O ambiente on line permite subverter o formato básico de filme televisivo, de 30 segundos e estrutura de “cabeça (de que produto se trata), miolo (preço e oferta) e fim”. “Fizemos um vídeo de três minutos e 30 segundos que teve retenção brutal até o final. Ao longo do filme, o locutor conversava com o público e, no meio da conversa, dizia um preço aqui e outro lá. Percebemos que as pessoas davam pause e voltavam e entendemos que era para anotar os preços”, conta. André Svartman comenta sobre as ações desenvolvidas nas redes sociais no vídeo baixo. 

 

 

Mais complexo

Uma pesquisa da PwC realizada com 19 mil consumidores, em 19 países de seis continentes, mostra que a mudança que as tecnologias trouxeram ao varejo continua em evolução. “A expectativa do consumidor em relação à jornada de compra tem aumentado e o ambiente para os varejistas se tornou mais complexo e desafiador do que nunca”, afirma Ricardo Neves, sócio-líder de Varejo e Consumo.

As conclusões do trabalho (clique aqui e leia a íntegra da pesquisa “Total Retail: o varejo e a era da disrupção” http://www.pwc.com.br/pt_BR/br/publicacoes/setores-atividade/assets/produtos-consumo-varejo/retail-15-brasil.pdf), que também valem para o Brasil, se devem a quatro fatores: a evolução da loja física, o aumento do uso dos dispositivos móveis nas compras, o impacto das redes sociais e as mudanças demográficas.

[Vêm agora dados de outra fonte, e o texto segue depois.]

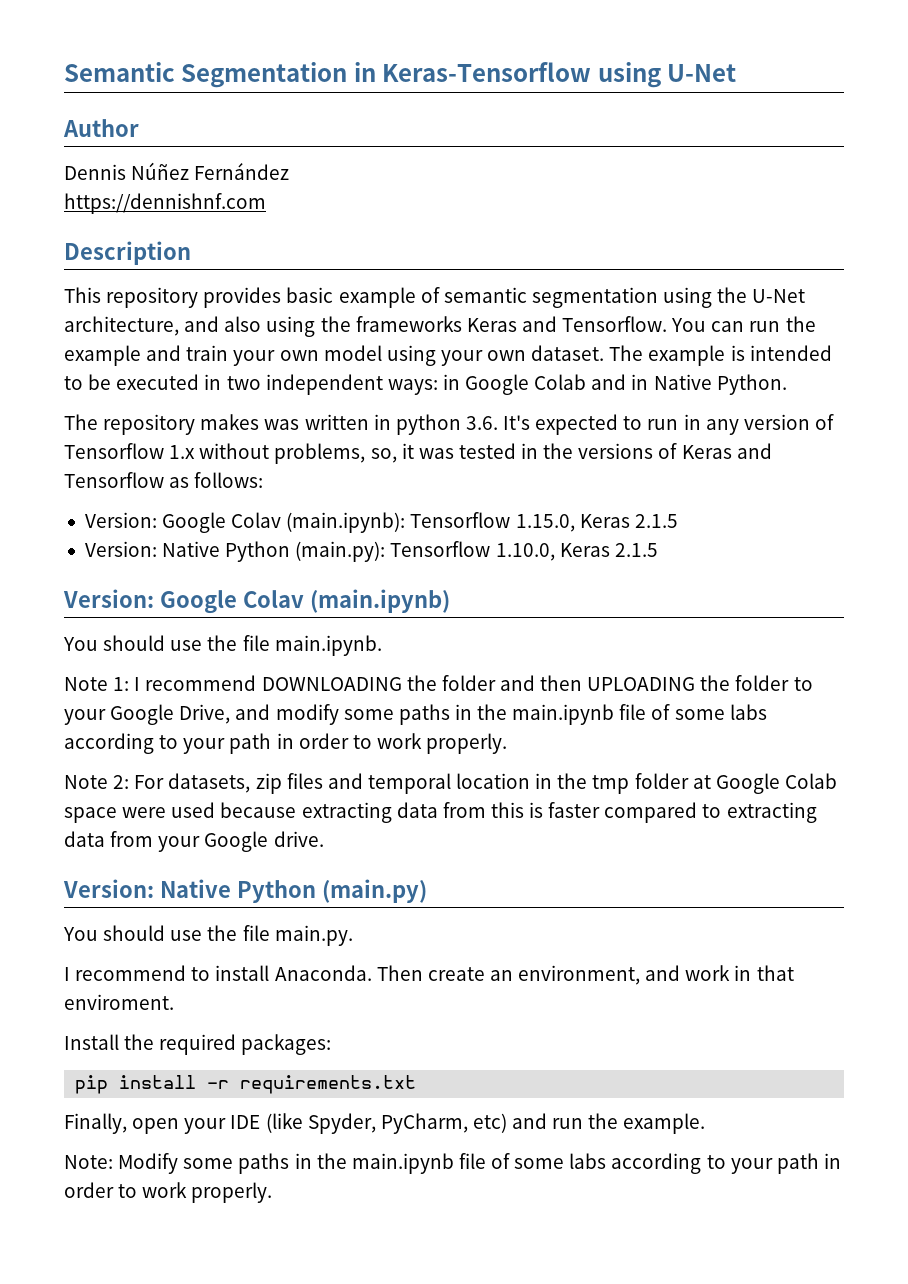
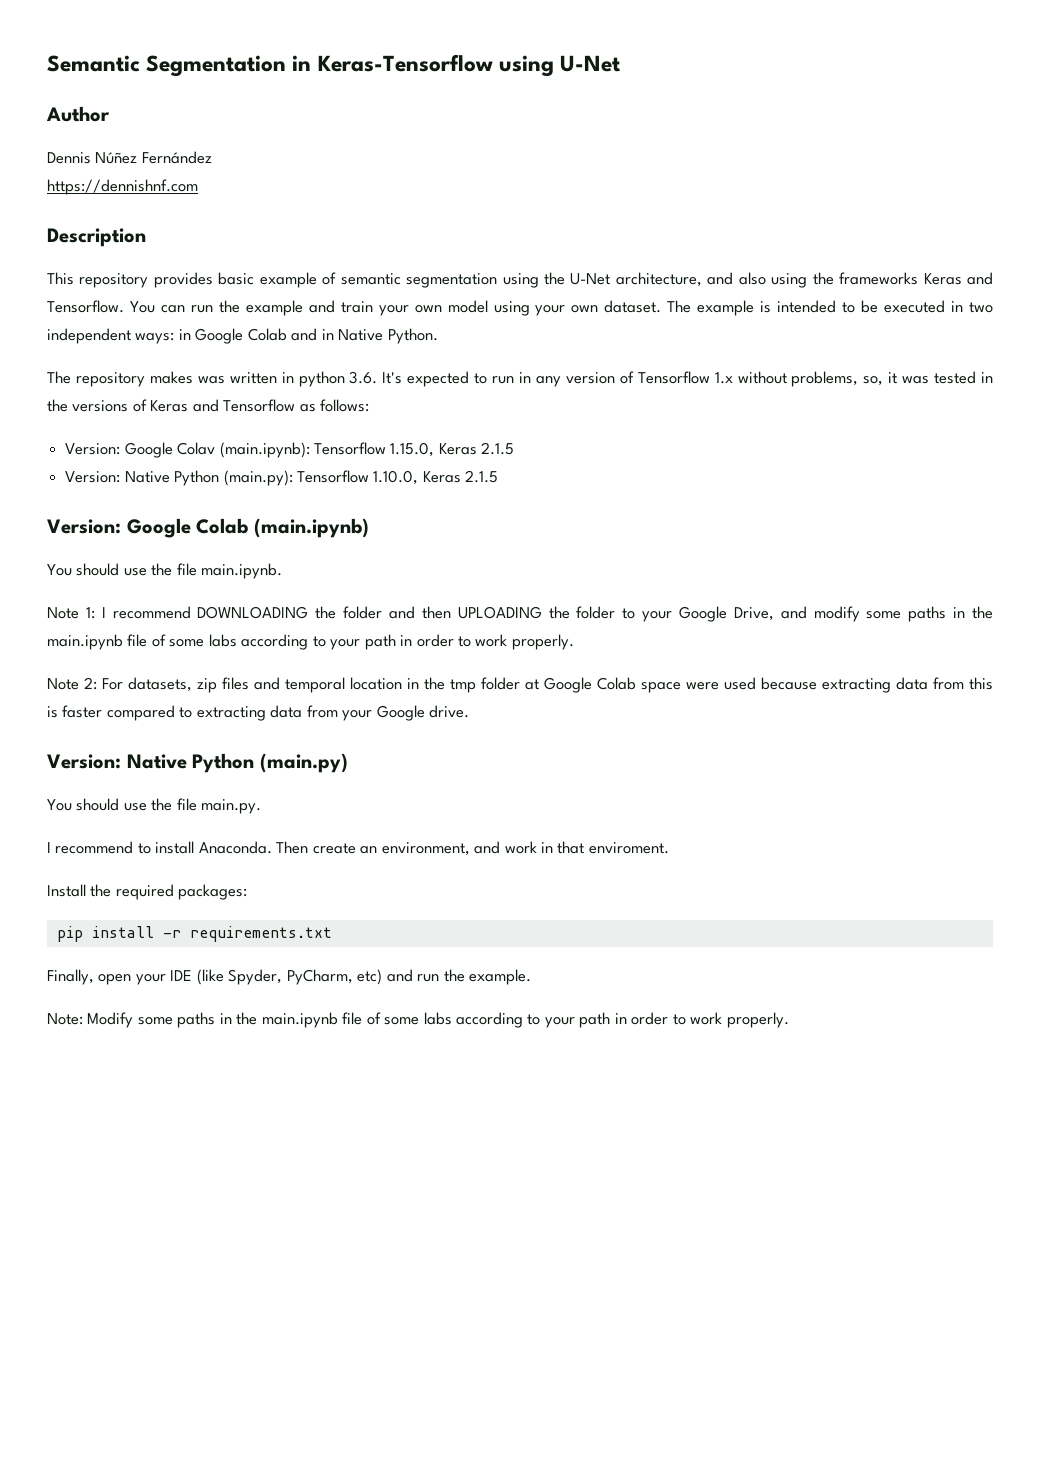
- Version: Google Colav (main.ipynb)
+ Version: Google Colab (main.ipynb)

A loja física também atravessou a mesma especulação que se fez com o cinema, quando surgiu a televisão. Muitos se perguntavam do papel delas num mundo de crescente e-commerce. Mas elas não são meros showrooms e também têm sido transformadas com a tecnologia, destaca Neves. “O drive da mudança foi dar ao consumidor a possibilidade de experiência”, diz.

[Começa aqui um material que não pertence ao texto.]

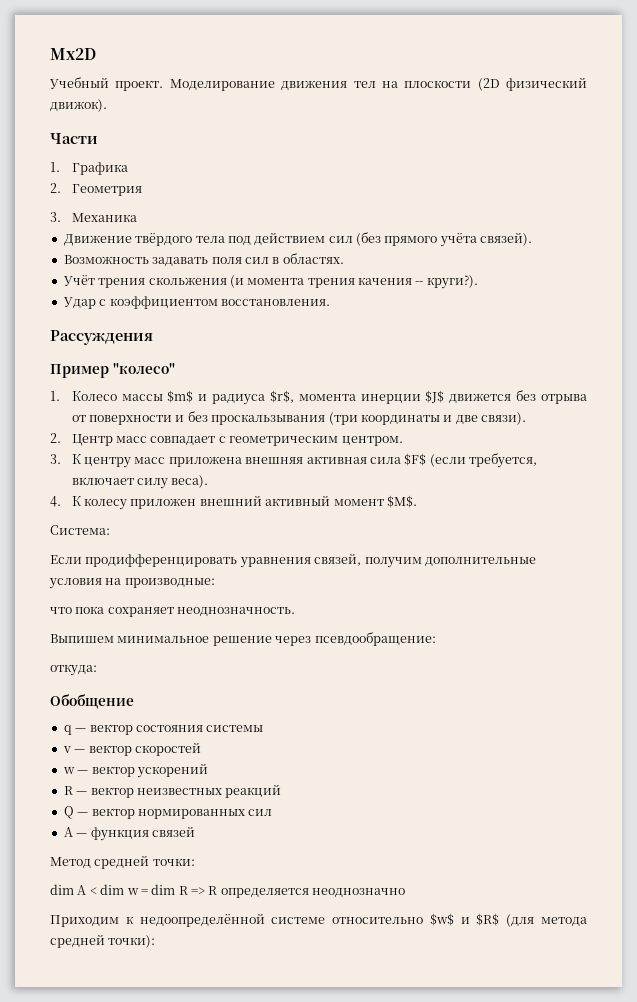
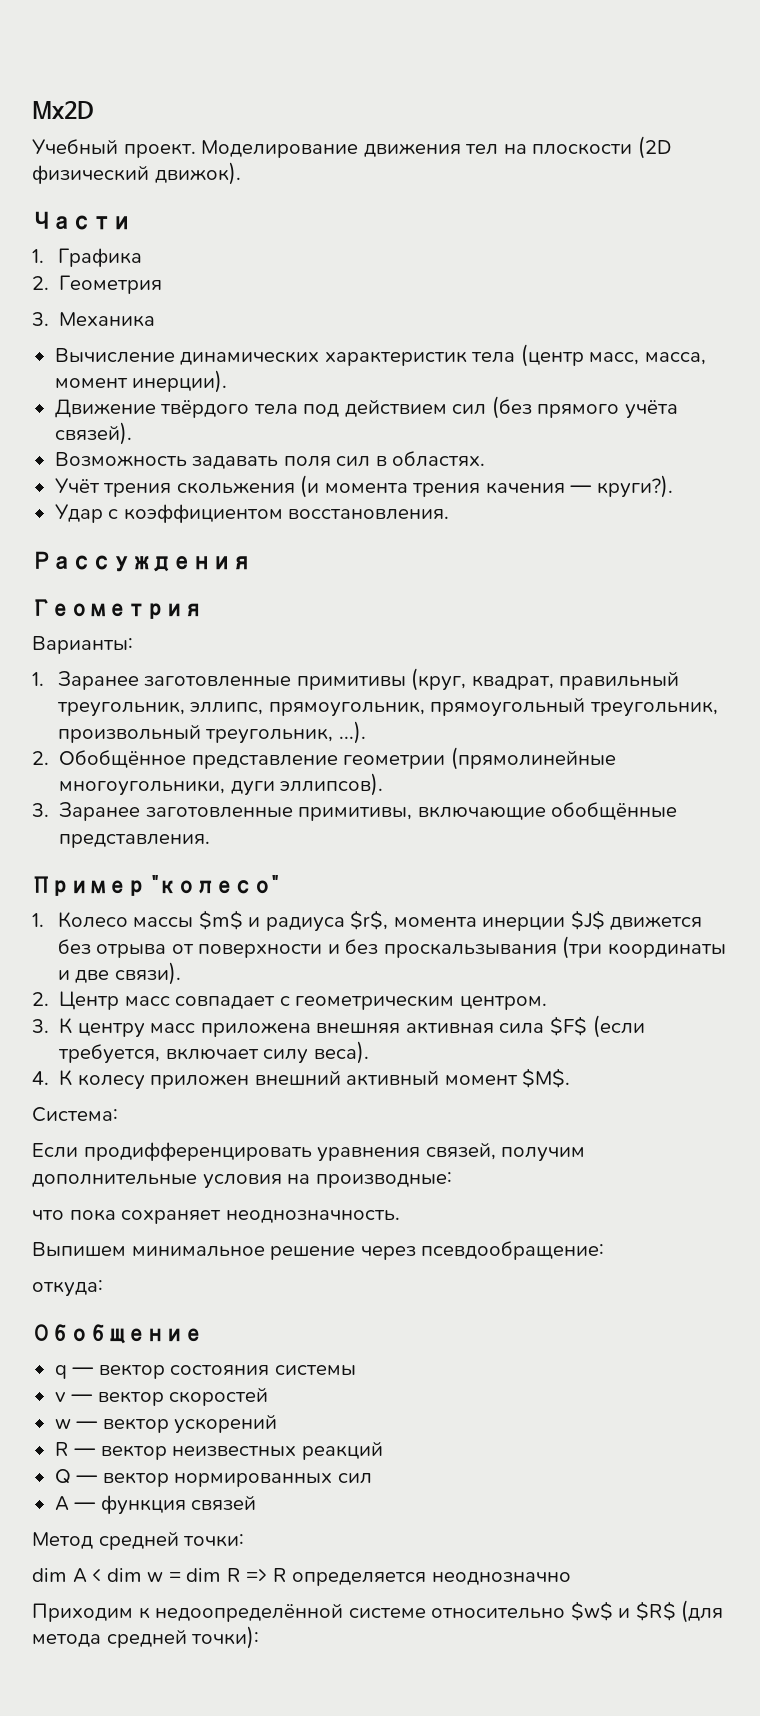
+ Вычисление динамических характеристик тела (центр масс, масса, момент инерции).
- Учёт трения скольжения (и момента трения качения -- круги?).
+ Учёт трения скольжения (и момента трения качения — круги?).
  Рассуждения
+ Геометрия
+ Варианты:
+ 1. Заранее заготовленные примитивы (круг, квадрат, правильный треугольник, эллипс, прямоугольник, прямоугольный треугольник, произвольный треугольник, ...).
+ 2. Обобщённое представление геометрии (прямолинейные многоугольники, дуги эллипсов).
+ 3. Заранее заготовленные примитивы, включающие обобщённые представления.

O consumidor pode pesquisar o estoque on line da companhia e verificar em que loja mais próxima há disponível o produto que procura. Também pode pesquisá-lo antes nos sites e pegá-lo à pronta entrega numa loja física, pulando o tempo de espera do envio no caso da compra virtual. Ou ainda vai à loja para ver e tocar o produto que depois pode adquirir pela internet. “O canal não é só canal, mas um passo na jornada de compra”, reforça.

Brasil

A pesquisa também traz dados específicos do consumo via mobile no Brasil. Mais de dois terços dos brasileiros (69%) já pesquisaram produtos em seus aparelhos, 63% usaram para pesquisar preços, enquanto 34% buscaram endereços de lojas físicas. Um dado que mostra oportunidade de marketing a ser explorada: quase 20% receberam em seus dispositivos móveis ofertas e cupons com base na proximidade de lojas e acessaram programas de fidelidade.

“Hoje, os dispositivos móveis são mais um auxílio para a compra de um produto do que uma ferramenta para compra real”, cita o consultor.

No entanto, 13% dos brasileiros acreditam que, no futuro, o celular será o principal meio de compra. Na China e na Índia, esse percentual sobe para 24%.